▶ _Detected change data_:
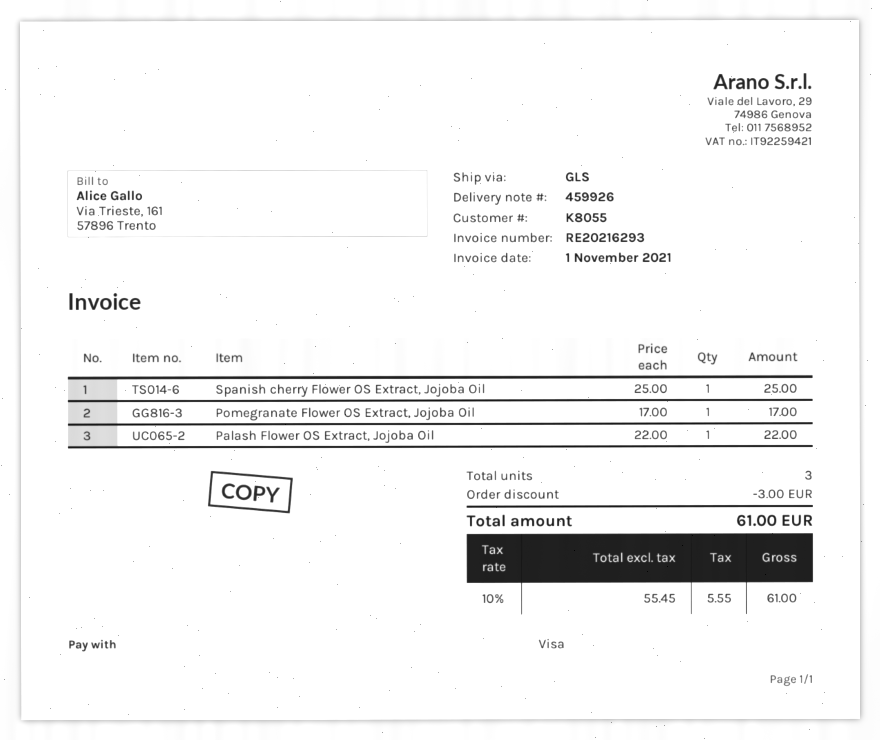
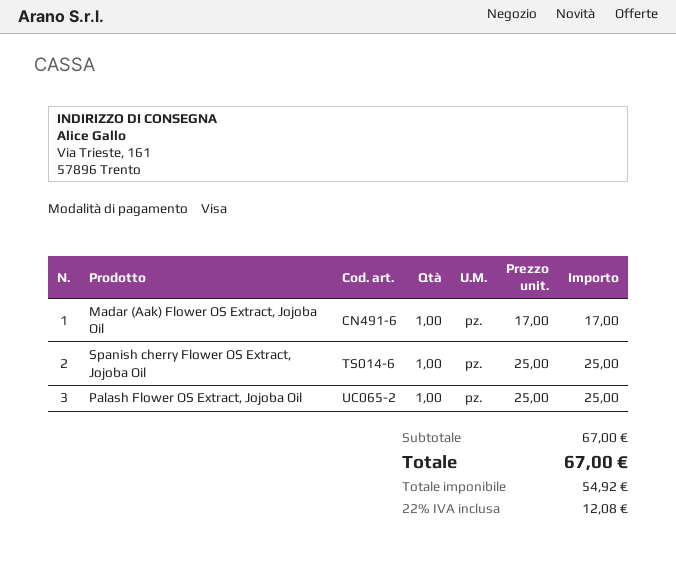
Pomegranate Flower OS Extract, Jojoba Oil: 1 x 17.00 = 17.00 -> none
Palash Flower OS Extract, Jojoba Oil: 1 x 22.00 = 22.00 -> 1 x 25.00 = 25.00
Madar (Aak) Flower OS Extract, Jojoba Oil: none -> 1 x 17.00 = 17.00
discount: 3.00 -> none
net: 55.45 -> 54.92
tax: 10% = 5.55 -> 22% = 12.08
total: 61.00 -> 67.00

▶ _WHAT THIS TASK INVOLVES_: Your task is to set down the records shown above exactly, minus any pictures.

▶ _RESPONSE FOR THIS EXERCISE_:
Pomegranate Flower OS Extract, Jojoba Oil: 1 x 17.00 = 17.00 -> none
Palash Flower OS Extract, Jojoba Oil: 1 x 22.00 = 22.00 -> 1 x 25.00 = 25.00
Madar (Aak) Flower OS Extract, Jojoba Oil: none -> 1 x 17.00 = 17.00
discount: 3.00 -> none
net: 55.45 -> 54.92
tax: 10% = 5.55 -> 22% = 12.08
total: 61.00 -> 67.00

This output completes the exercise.